Google Attributes Axios npm Supply Chain Attack to North Korean Group UNC1069

Google has formally attributed the supply chain compromise of the widely used Axios npm package to a North Korean threat activity cluster it tracks as UNC1069, The Hacker News reported Wednesday. John Hultquist, chief analyst at Google's Threat Intelligence Group, confirmed the attribution in a statement, saying the attack was carried out by a suspected North Korean actor with financial motivations. Axios is one of the most downloaded JavaScript libraries on the internet, used by millions of applications to handle HTTP requests. The attack involved injecting malicious code into the Axios package distributed via the npm registry, effectively turning a trusted open-source dependency into a delivery mechanism for credential theft. Credentials harvested in this attack were subsequently used in downstream intrusions, including the breach of Cisco's internal development environment disclosed earlier this week. UNC1069 is one of several North Korean-linked threat clusters tracked by U.S. intelligence and private security firms.

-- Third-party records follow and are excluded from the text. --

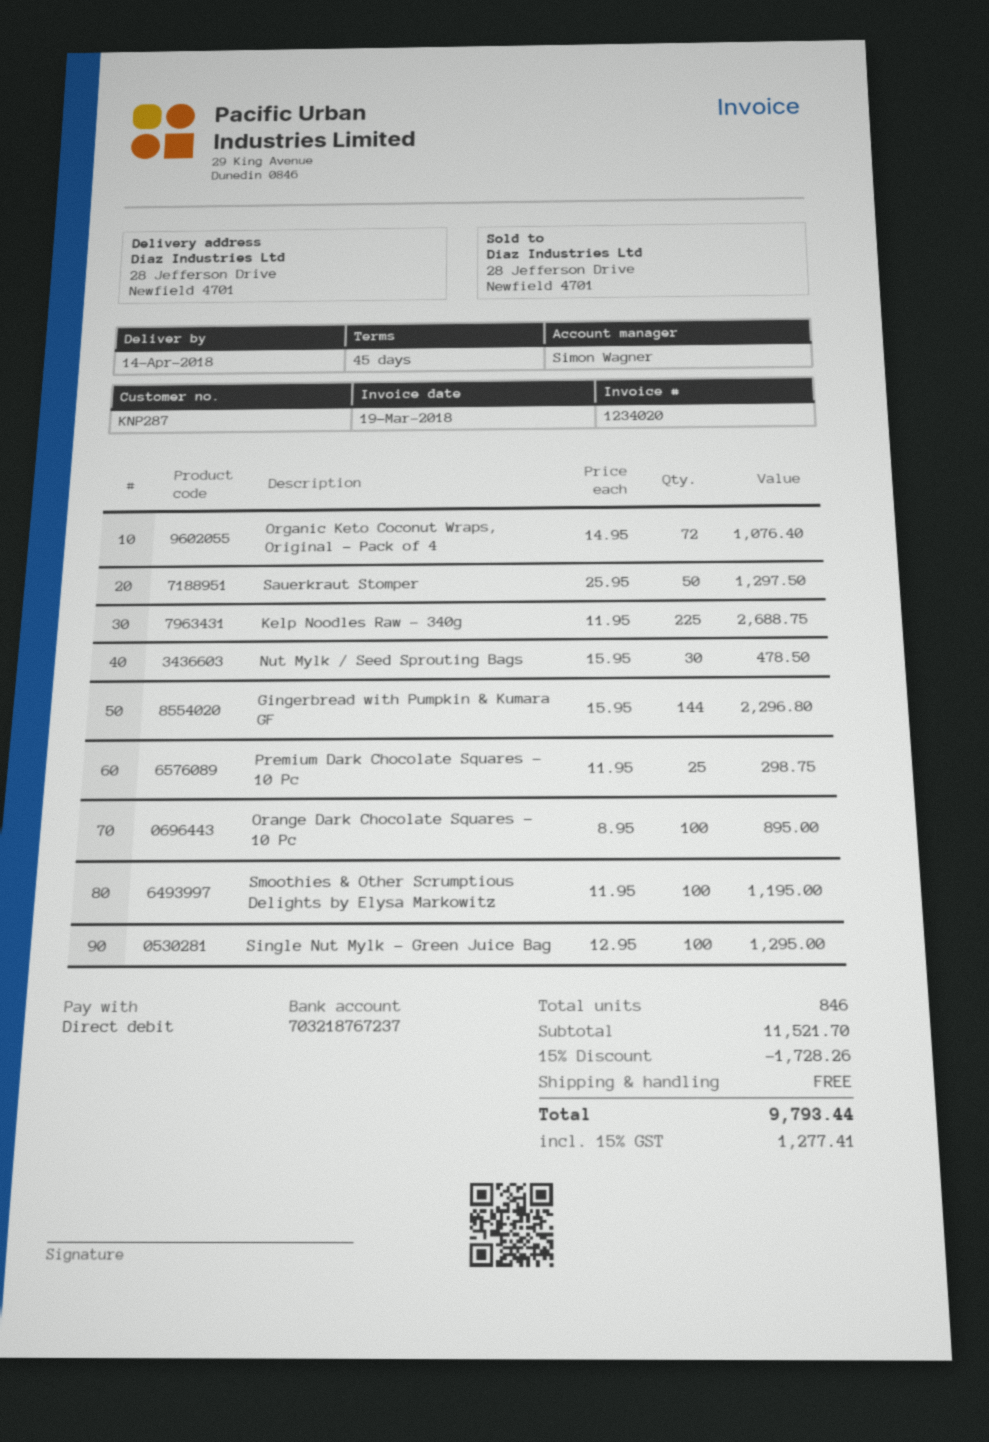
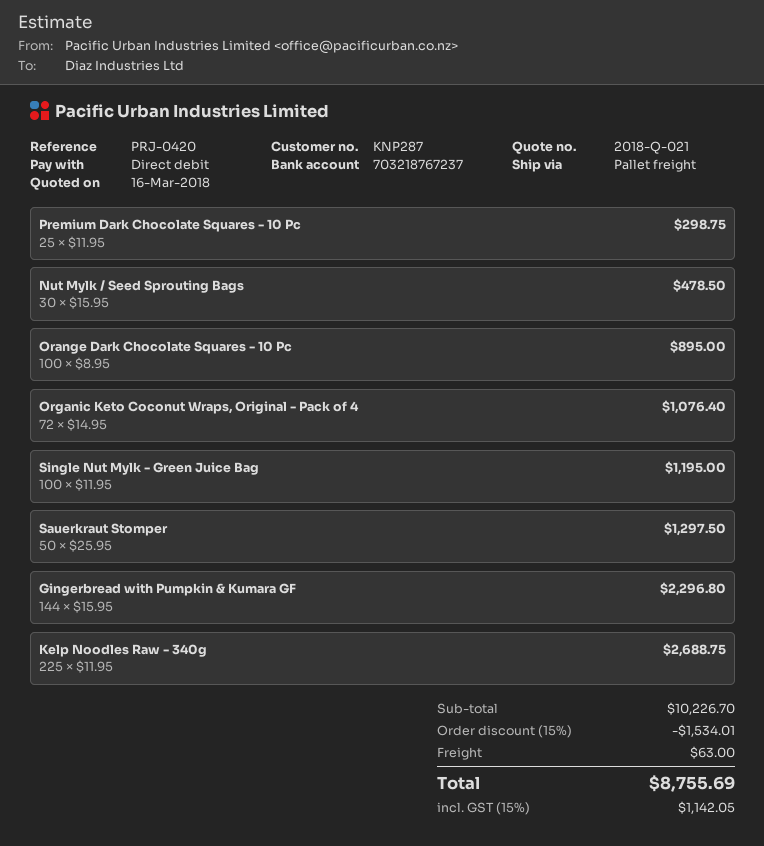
Smoothies & Other Scrumptious Delights by Elysa Markowitz: 100 x 11.95 = 1195.00 -> none
Single Nut Mylk - Green Juice Bag: 100 x 12.95 = 1295.00 -> 100 x 11.95 = 1195.00
subtotal: 11521.70 -> 10226.70
discount: 15% = 1728.26 -> 15% = 1534.01
shipping: 0.00 -> 63.00
tax: 15% = 1277.41 -> 15% = 1142.05
total: 9793.44 -> 8755.69

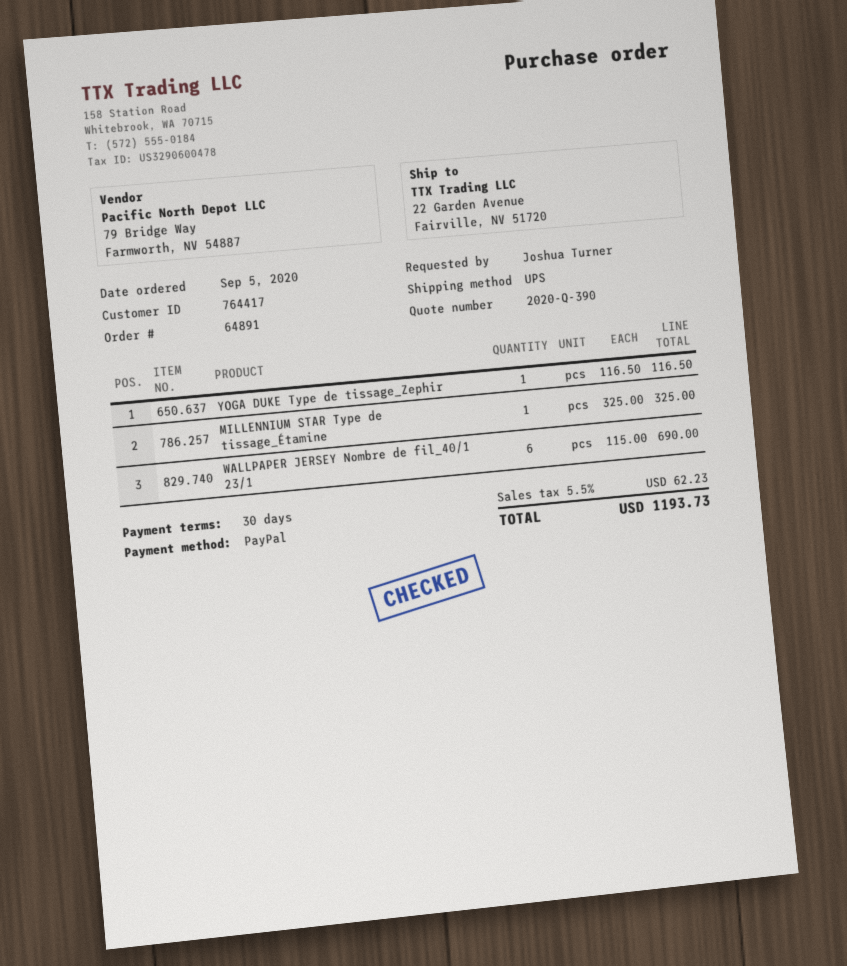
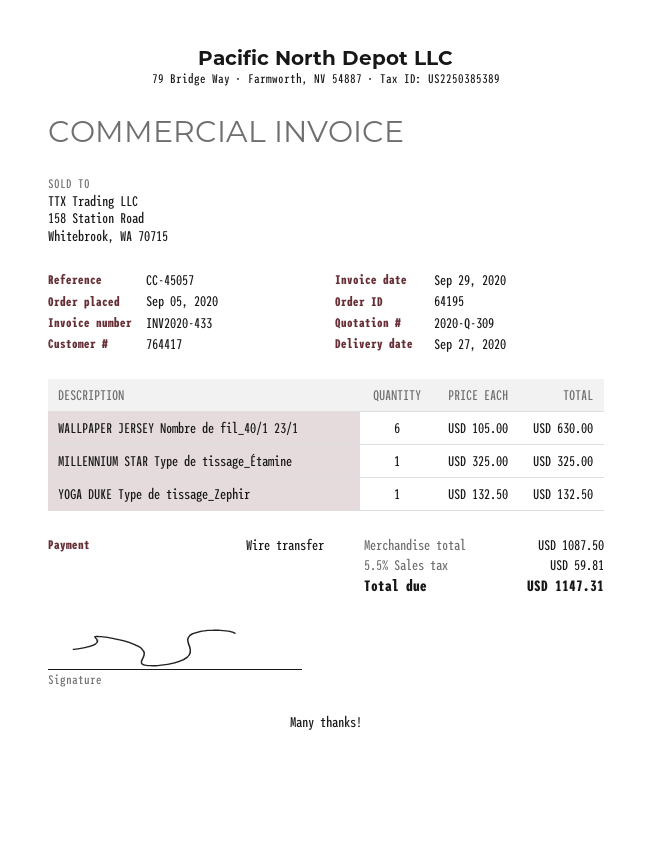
quote number: 2020-Q-390 -> 2020-Q-309
order number: 64891 -> 64195
payment method: PayPal -> bank transfer
YOGA DUKE Type de tissage_Zephir: 1 x 116.50 = 116.50 -> 1 x 132.50 = 132.50
WALLPAPER JERSEY Nombre de fil_40/1 23/1: 6 x 115.00 = 690.00 -> 6 x 105.00 = 630.00
tax: 5.5% = 62.23 -> 5.5% = 59.81
total: 1193.73 -> 1147.31

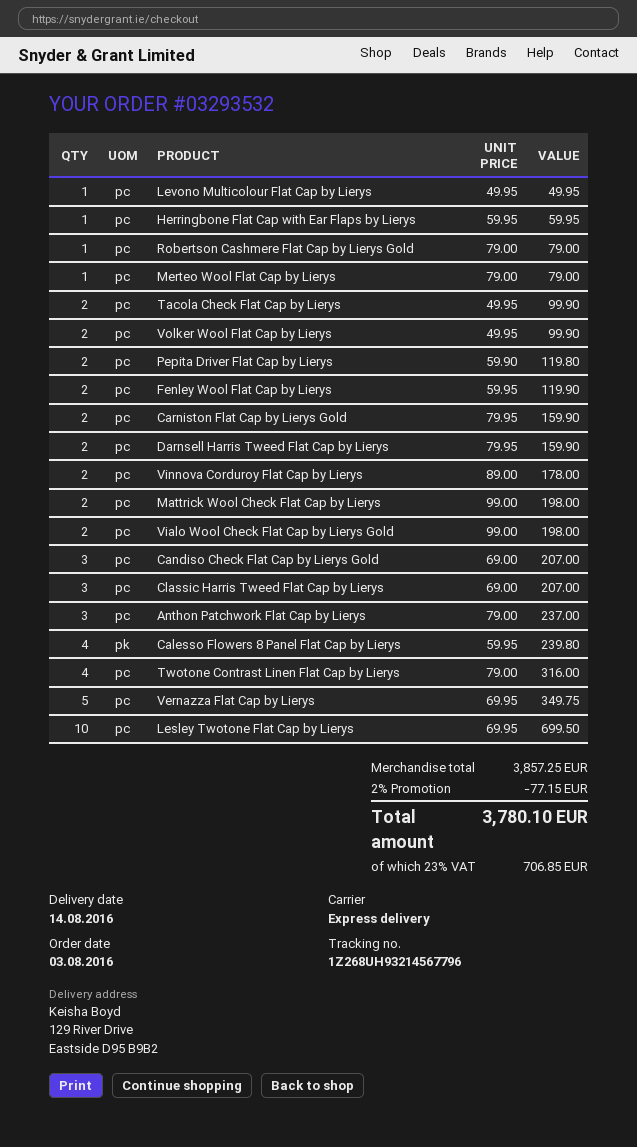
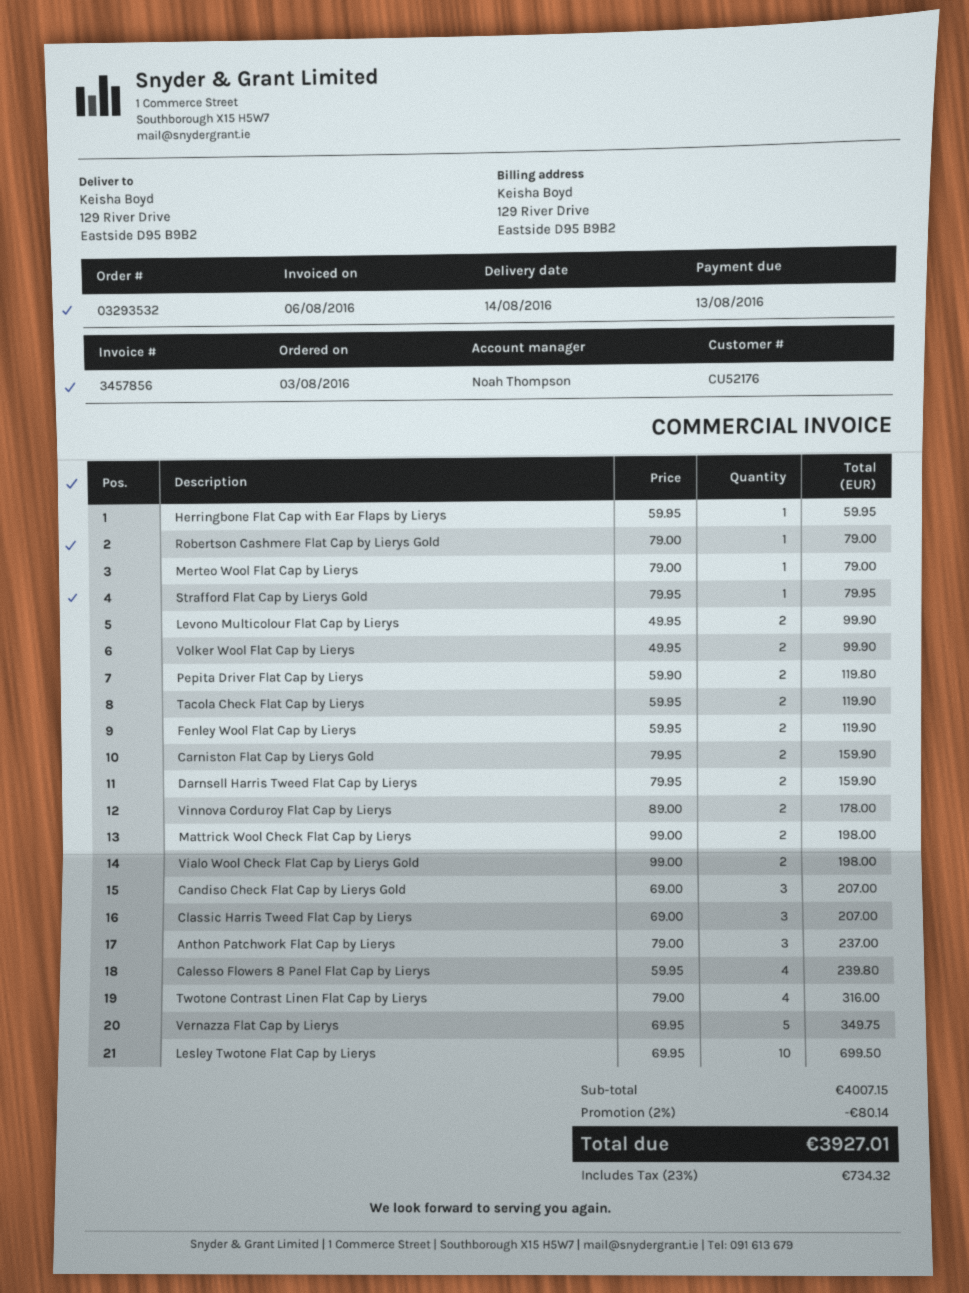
Levono Multicolour Flat Cap by Lierys: 1 x 49.95 = 49.95 -> 2 x 49.95 = 99.90
Tacola Check Flat Cap by Lierys: 2 x 49.95 = 99.90 -> 2 x 59.95 = 119.90
Strafford Flat Cap by Lierys Gold: none -> 1 x 79.95 = 79.95
subtotal: 3857.25 -> 4007.15
discount: 2% = 77.15 -> 2% = 80.14
tax: 23% = 706.85 -> 23% = 734.32
total: 3780.10 -> 3927.01

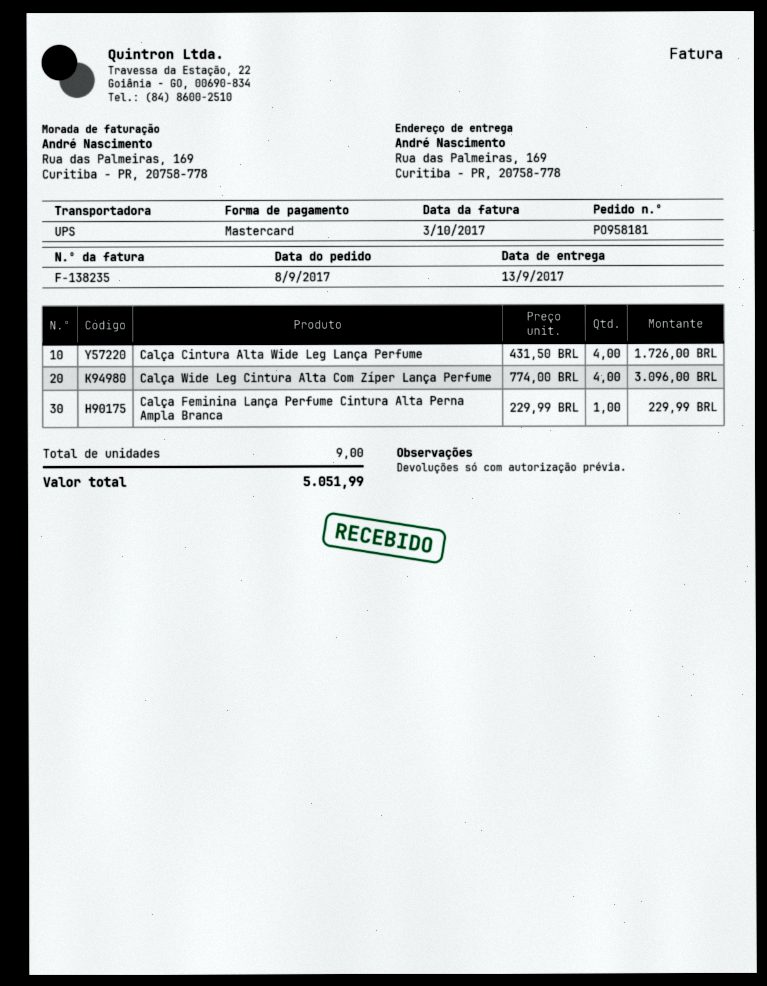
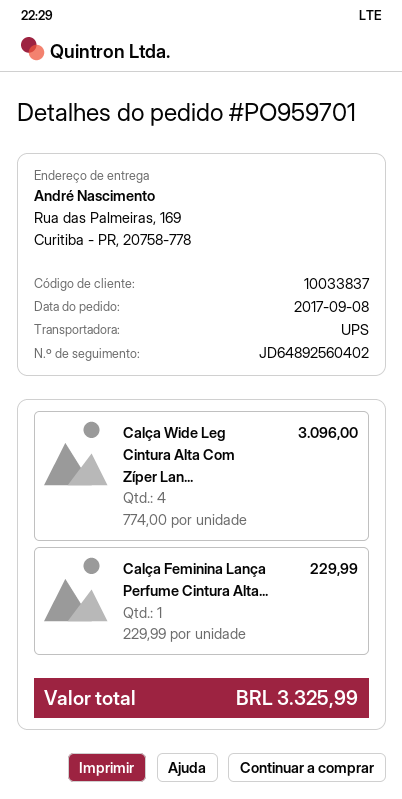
order number: PO958181 -> PO959701
Calça Cintura Alta Wide Leg Lança Perfume: 4 x 431.50 = 1726.00 -> none
total: 5051.99 -> 3325.99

North Korean state-sponsored hackers have become increasingly sophisticated in targeting software supply chains and developer tooling as a method of scaling access to high-value corporate targets. The attribution adds a geopolitical dimension to what initially appeared to be criminal activity. North Korean hacking operations have historically served dual purposes: intelligence collection for the regime and cryptocurrency theft to fund state operations under sanctions. The Axios compromise is part of a broader wave of npm supply chain attacks that has unsettled the developer community. Security researchers have urged companies to audit their dependency trees and implement software composition analysis tools to detect tampered packages. Google Threat Intelligence Group provided the attribution on April 1, 2026.